2021-03-25T04:54:23.260Z


Netanyahu's conservative coalition remains at the gates of the majority with about 90% of the votes counted


The leader of the United Arab List, Mansur Abbas, cast his vote on Tuesday in Maghar (northern Israel) .Mahmoud Illean / AP

The fourth legislative elections held in less than two years have not yet served to break the political blockade in Israel.

After the closing of the polls on Tuesday night, the count has been prolonged with parsimony this Wednesday due to the special measures due to the pandemic.

With 88.5% of the votes counted, the wing of right-wing parties that supports Prime Minister Benjamin Netanyahu remains at the gates of the majority, while the opposition bloc surpasses it in number of seats, although without overtones. to be able to form a viable coalition.

The official scrutiny is expected long and complex.

After the end of the count of the ordinary ballots, scheduled for this Wednesday, the Central Electoral Commission will have to review some 450,000 special votes (10% of the total) pending examination.

These are the so-called “double envelopes”: the suffrage of the military, diplomats, sailors or prisoners and those who generally vote outside their winery of habitual residence, to which in these elections is added that of sick or quarantined by the covid-19.

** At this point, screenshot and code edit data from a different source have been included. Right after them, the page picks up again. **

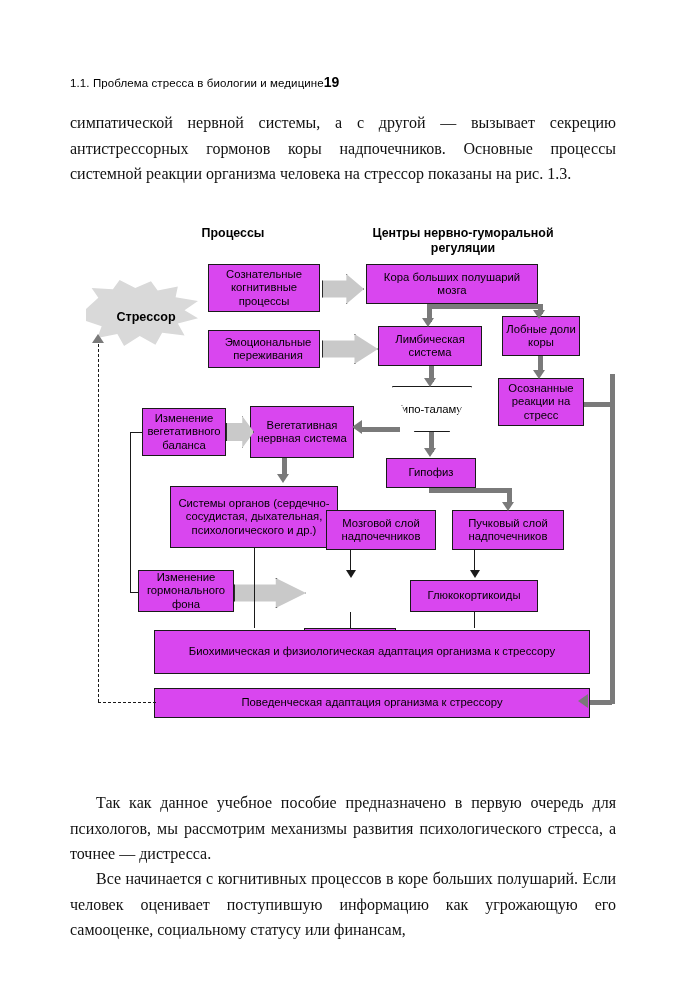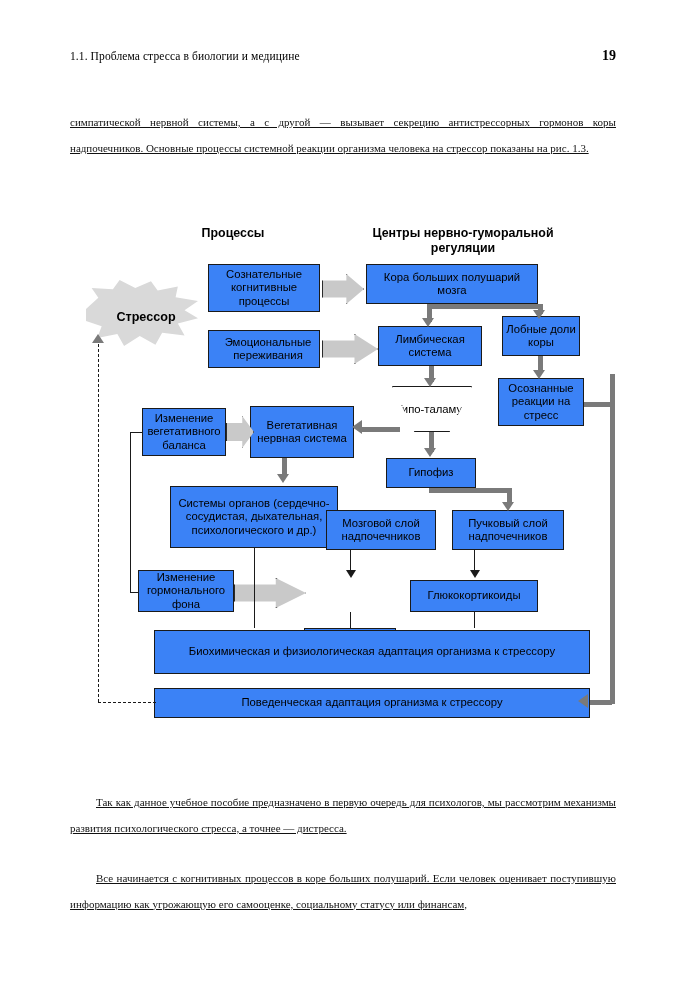--- a/index.html
+++ b/index.html
@@ -19,48 +19,46 @@
     position: absolute;
     inset: 0;
     padding: 0;
   }
 
   
   .runhead {
     position: absolute;
     left: 70px;
     right: 66px;
-    top: 48px;
+    top: 74px;
     height: 22px;
     display: flex;
     align-items: baseline;
-    justify-content: space-between;
-    font-family: Liberation Serif, serif;
+    font-family: Liberation Sans, sans-serif;
   }
   .runhead-title {
     font-size: 11.5px;
     letter-spacing: 0.1px;
     color: #000;
   }
   .runhead-page {
     font-size: 14px;
     font-weight: bold;
     color: #000;
   }
 
   
   .para {
     position: absolute;
     left: 70px;
     width: 546px;
-    font-size: 11px;
+    font-size: 16px;
     line-height: 25.5px;
     text-align: justify;
     color: #111;
-    text-decoration: underline;
   }
   .para.top { top: 110px; }
   .para.indent { text-indent: 26px; }
   .para.b1 { top: 790px; }
   .para.b2 { top: 866px; }
 
   
   .figure {
     position: absolute;
     left: 70px;
@@ -76,21 +74,21 @@
     line-height: 15px;
     text-align: center;
     color: #000;
   }
   #label-processes { left: 98px; top: 4px; width: 130px; }
   #label-centers { left: 278px; top: 4px; width: 230px; }
 
   .node {
     position: absolute;
     border: 1.3px solid #1a1a1a;
-    background: #3b82f6;
+    background: #d946ef;
     font-family: "Liberation Sans", sans-serif;
     font-size: 11.3px;
     line-height: 13.4px;
     color: #000;
     display: flex;
     align-items: center;
     justify-content: center;
     text-align: center;
     box-sizing: border-box;
     padding: 2px 3px;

The president of the commission, Orly Ades, has warned that the final results will be made public before the start of the Sabbath, early in the afternoon of Friday, which this year precedes the celebration of the Jewish Passover week.

"It is to be expected that the counting of the votes of the double envelopes will add some deputy to the pro-Netanyahu bloc, but it is difficult that even then he can form a government," predicts electoral analyst Daniel Kupervaser.

In reality, the still incomplete results of the elections reproduce those of last year's legislative elections, with a practical tie reflecting the polarization that the country is experiencing.

But this time Netanyahu needs to add the support of the two ultra-Orthodox parties, the Jewish supremacists of the Religious Zionist Party and Bennett's radical right.

“The entry into Parliament of a racist anti-Arab force is not the greatest danger to Israel, but the commitment that the prime minister has made with these extremists on the

apartheid

regime

for the Palestinians and the demolition of the institutions of the rule of law with such to save himself from his trial for corruption ”, highlights the anti-occupation and pacifist activist Yehuda Shaul.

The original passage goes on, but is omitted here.